Complexities in building a custom In-App Voice Assistants

Want to build a custom Voice Assistant for your app? Do NOT build one from scratch. It's harder than it looks

Voice as an interface is becoming more mainstream. Most likely the reader has experienced Voice interfaces when interacting with general-purpose Assistants like Alexa or Google Assistant or Siri. More and more brands are also adding custom In-App Voice Assistants to their mobile and web apps to enable their users to access their services faster and a lot easier. But building a custom In-App Voice Assistant is deceptively complex and requires multiple people working with different skill sets, working together for many months. Flipkart took 2 years to build its In-App Voice Assistant, even after acquiring a specialist Voice company, ConfirmTkt took almost 18 man-months to get their In-App Voice Assistant built for the ticketing app.

Flipkart took 2 years to build its In-App Voice Assistant, even after acquiring a specialist Voice company,

Why does it take so long? What are the various things that one should consider when building their own custom In-App Voice Assistant? This blog tries to dissect the process of building one and argues why the world needs Voice Assistants to be delivered as a service rather than everyone needing to build out their own from scratch.

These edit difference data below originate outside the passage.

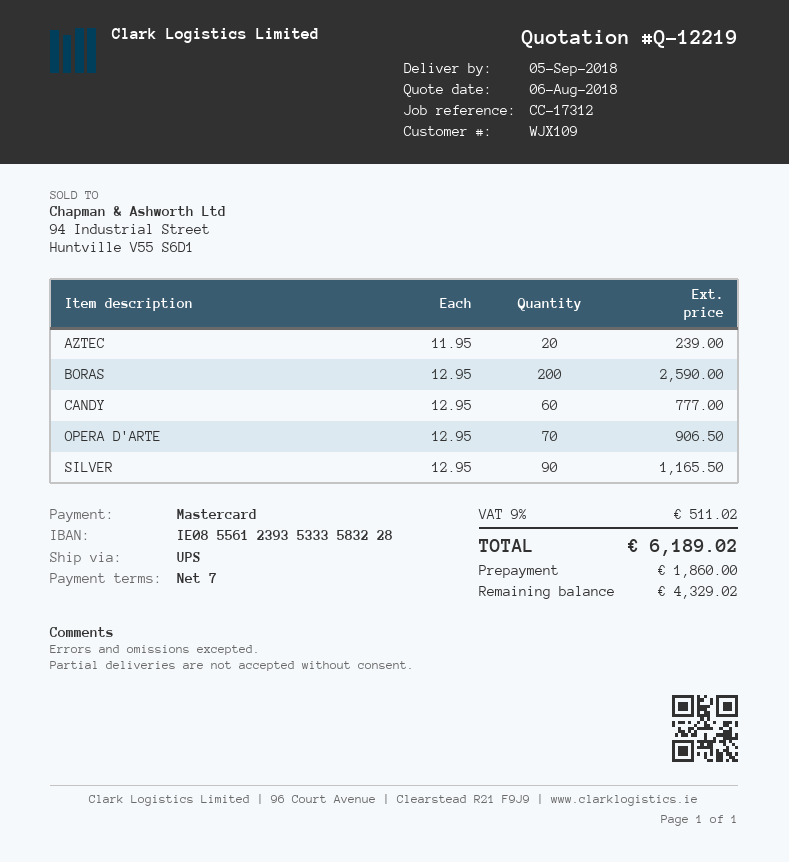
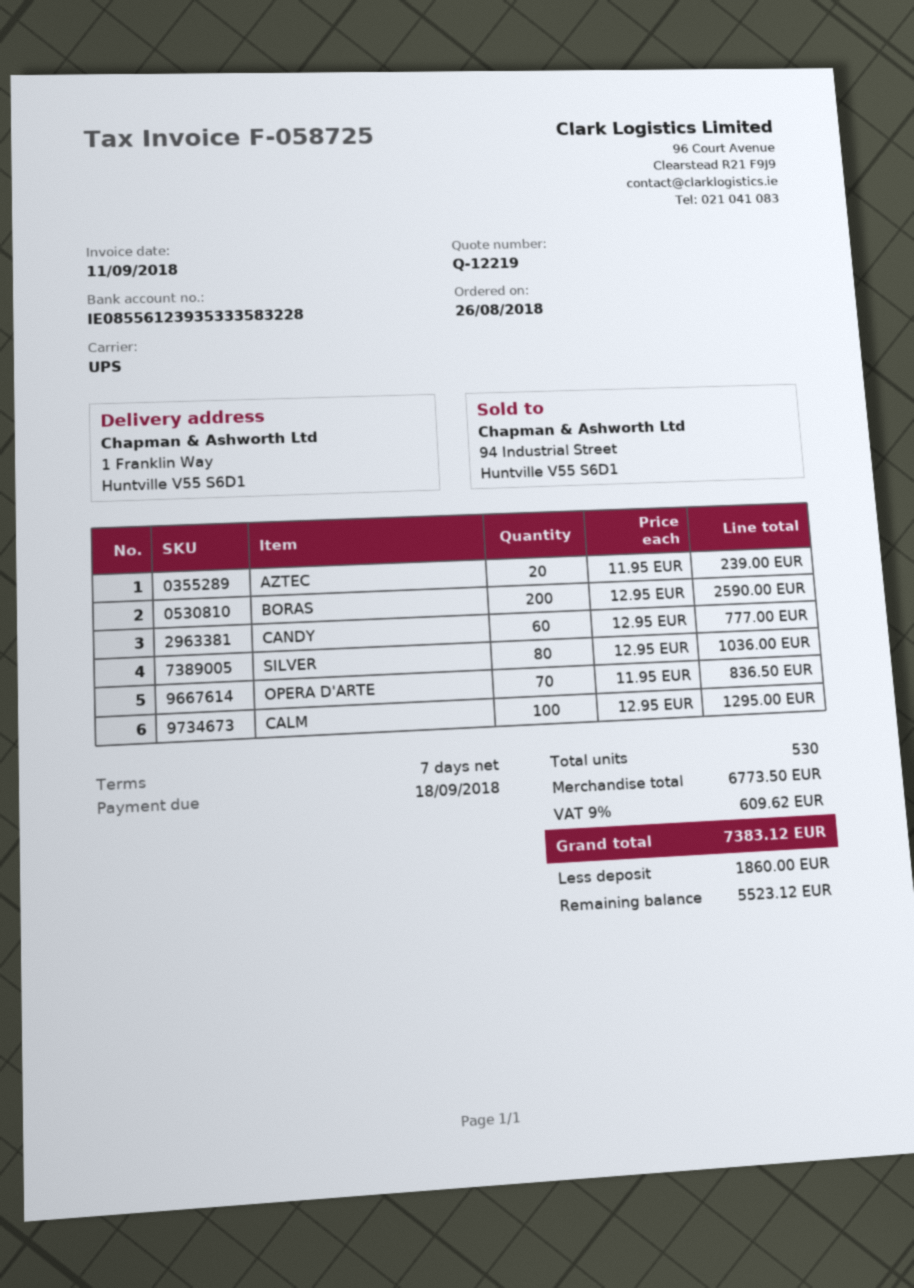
OPERA D'ARTE: 70 x 12.95 = 906.50 -> 70 x 11.95 = 836.50
SILVER: 90 x 12.95 = 1165.50 -> 80 x 12.95 = 1036.00
CALM: none -> 100 x 12.95 = 1295.00
tax: 9% = 511.02 -> 9% = 609.62
total: 6189.02 -> 7383.12
balance: 4329.02 -> 5523.12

Building blocks for In-App Voice Assistants

In the beginning, there were 4

At the core of any In-App Voice Assistants are 4 fundamental technology components.

4 key underlying components of any In-App Voice Assistants

Automatic Speech Recognition (ASR)

The speech to text service converts the speech captured via the microphone on the device to text in the language spoken by the user. Google is the pioneer in this service and provides both platform-specific (Android APIs) and a more powerful cloud-based service as part of its GCP offerings.

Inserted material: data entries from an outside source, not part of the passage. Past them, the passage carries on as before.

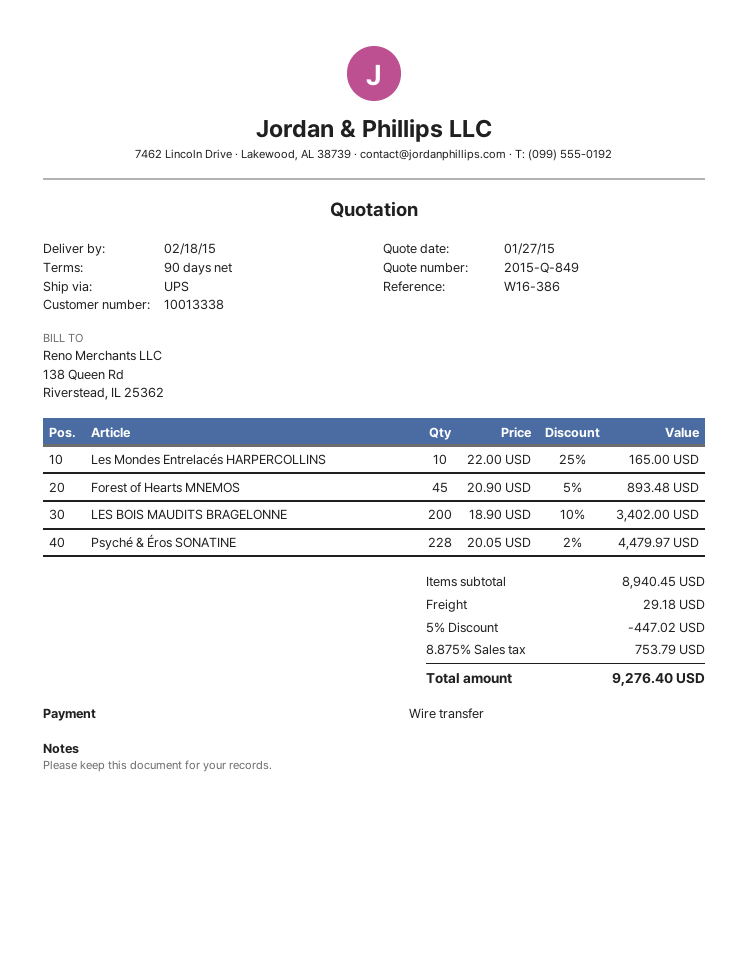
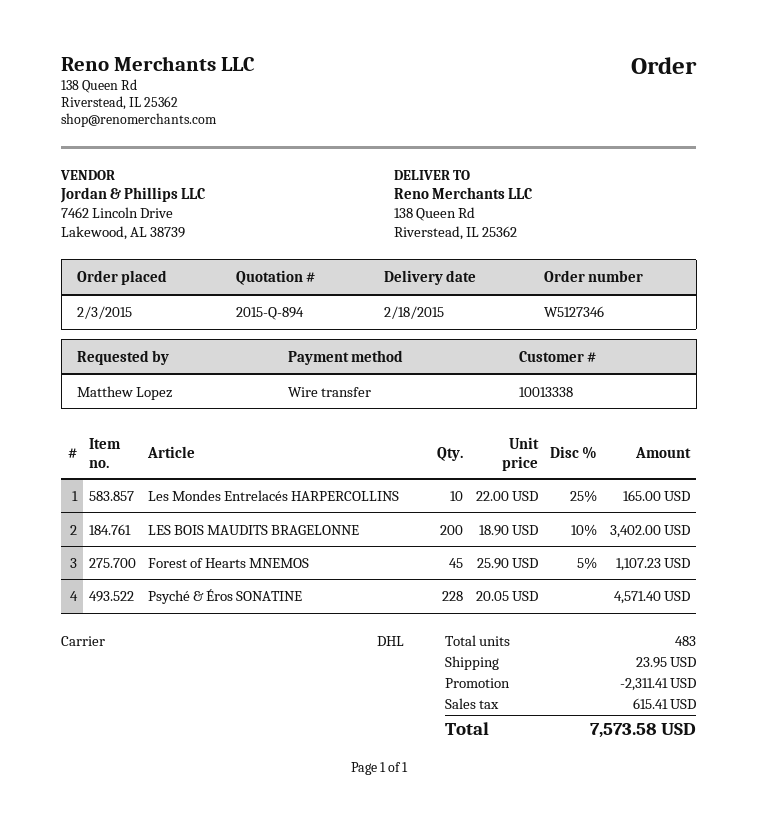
quote number: 2015-Q-849 -> 2015-Q-894
shipping method: UPS -> DHL
Forest of Hearts MNEMOS: 45 x 20.90 - 5% = 893.48 -> 45 x 25.90 - 5% = 1107.23
Psyché & Éros SONATINE: 228 x 20.05 - 2% = 4479.97 -> 228 x 20.05 = 4571.40
discount: 447.02 -> 2311.41
shipping: 29.18 -> 23.95
tax: 753.79 -> 615.41
total: 9276.40 -> 7573.58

Natural Language Processing (NLP)

This service takes as input the text representing the user’s speech, classifies it based on the intent, and also extracts data from it. E.g. when the user says

“Book a ticket from Bangalore to Chennai for tomorrow” or “Cancel my ticket”

the app needs to understand the action that it should trigger to fulfill the user request. The NLP system, if configured correctly, can help determine this. The alternative is to perform a simplistic string pattern matching inside the app itself, but that is very fragile and very hard to maintain. Google’s Dialogflow, Amazon’s Lex, Facebook’s, and the open-source project Rasa are some of the services that can be used for this purpose.

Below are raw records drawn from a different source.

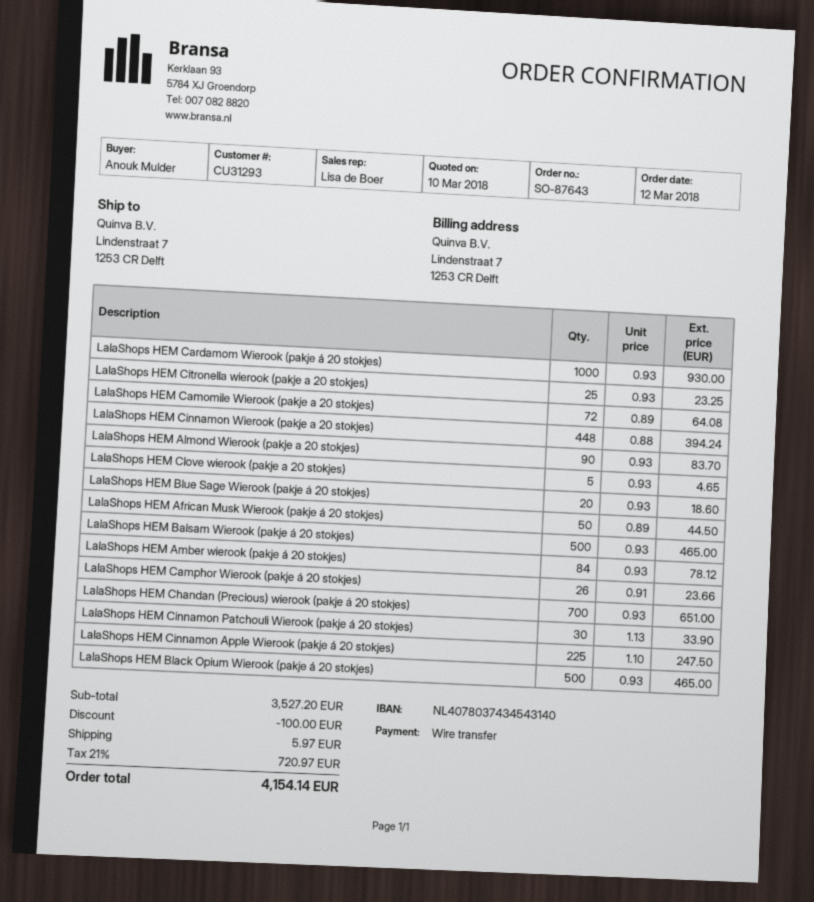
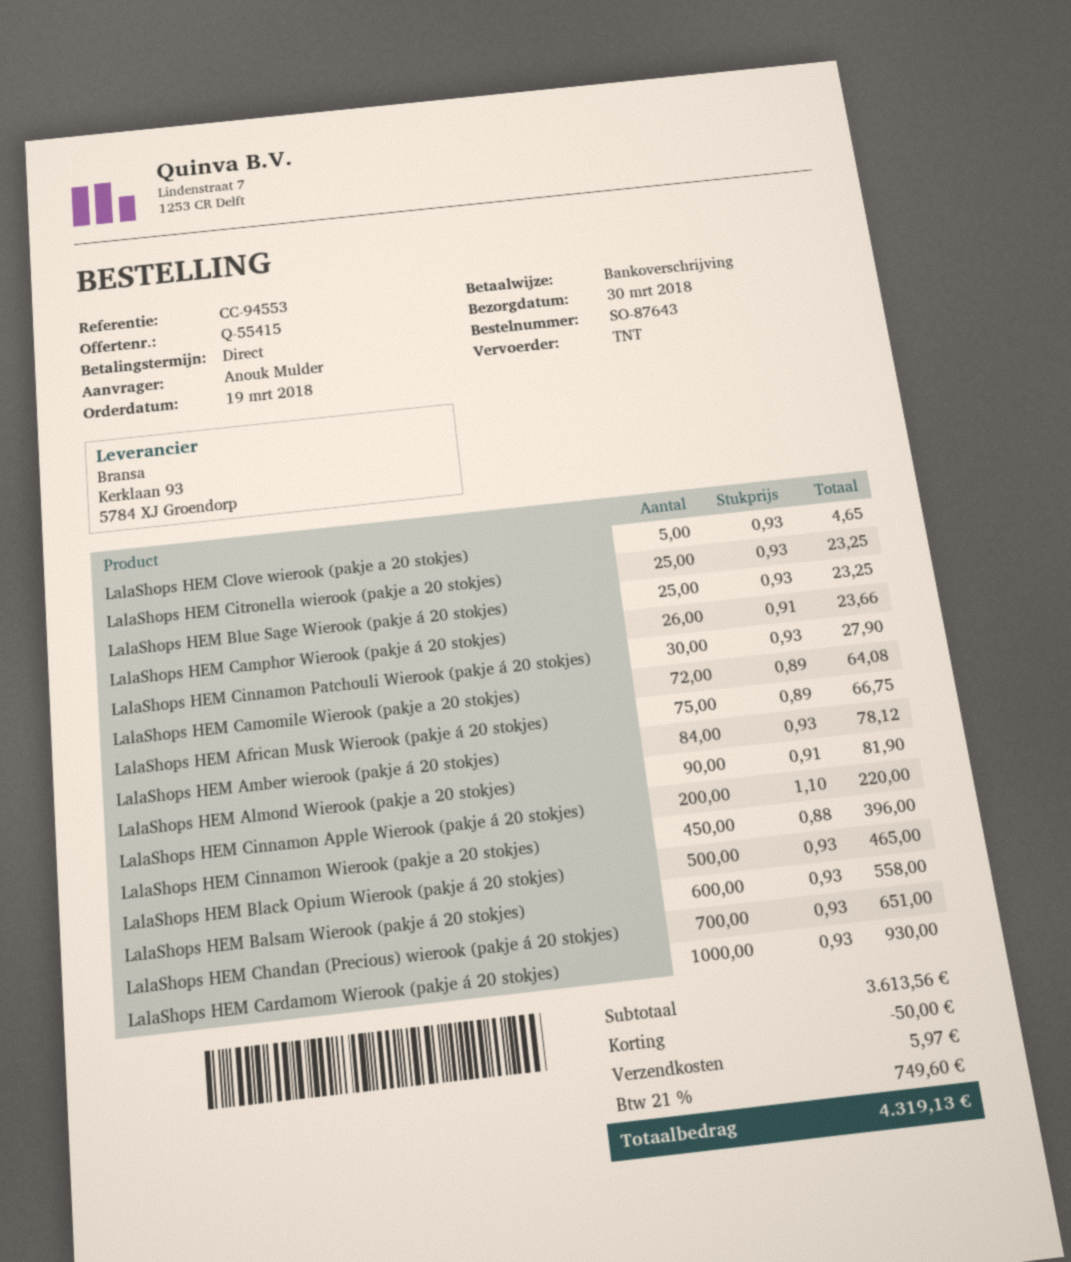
order date: 2018-03-12 -> 2018-03-19
LalaShops HEM Cinnamon Wierook (pakje a 20 stokjes): 448 x 0.88 = 394.24 -> 450 x 0.88 = 396.00
LalaShops HEM Almond Wierook (pakje a 20 stokjes): 90 x 0.93 = 83.70 -> 90 x 0.91 = 81.90
LalaShops HEM Blue Sage Wierook (pakje á 20 stokjes): 20 x 0.93 = 18.60 -> 25 x 0.93 = 23.25
LalaShops HEM African Musk Wierook (pakje á 20 stokjes): 50 x 0.89 = 44.50 -> 75 x 0.89 = 66.75
LalaShops HEM Balsam Wierook (pakje á 20 stokjes): 500 x 0.93 = 465.00 -> 600 x 0.93 = 558.00
LalaShops HEM Cinnamon Patchouli Wierook (pakje á 20 stokjes): 30 x 1.13 = 33.90 -> 30 x 0.93 = 27.90
LalaShops HEM Cinnamon Apple Wierook (pakje á 20 stokjes): 225 x 1.10 = 247.50 -> 200 x 1.10 = 220.00
subtotal: 3527.20 -> 3613.56
discount: 100.00 -> 50.00
tax: 21% = 720.97 -> 21% = 749.60
total: 4154.14 -> 4319.13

If the app wants to support multi-lingual input, it typically does in one of two ways. The NLP system itself can be configured for every language or the app can employ translation to get this right. If you are using translation, there are 3rd party services like Google Translate services, that do a decent job.

Text to Speech (TTS)

A Voice Assistant should ideally be a duplex system. That is, it should not just allow users to talk to the app, but also the Assistant should be able to speak back to the user at the appropriate times. One can use the platform native APIs for doing this or a 3rd party service like Amazon Polly.

Training needs

Once you have identified the providers of the 4 key components, the next thing that is needed is to ensure that you can use them in a way that is suited for your app.

ASR Domain Optimization

Typically, the service can be used out of the box with no configurations as it would come with its own pre-trained models. But it may not be good enough for your app or domain. For E.g. if you are a car company app, and if your user says “corolla”, the ASR might potentially recognize it as “gorilla”, as it has no explicit context about your app.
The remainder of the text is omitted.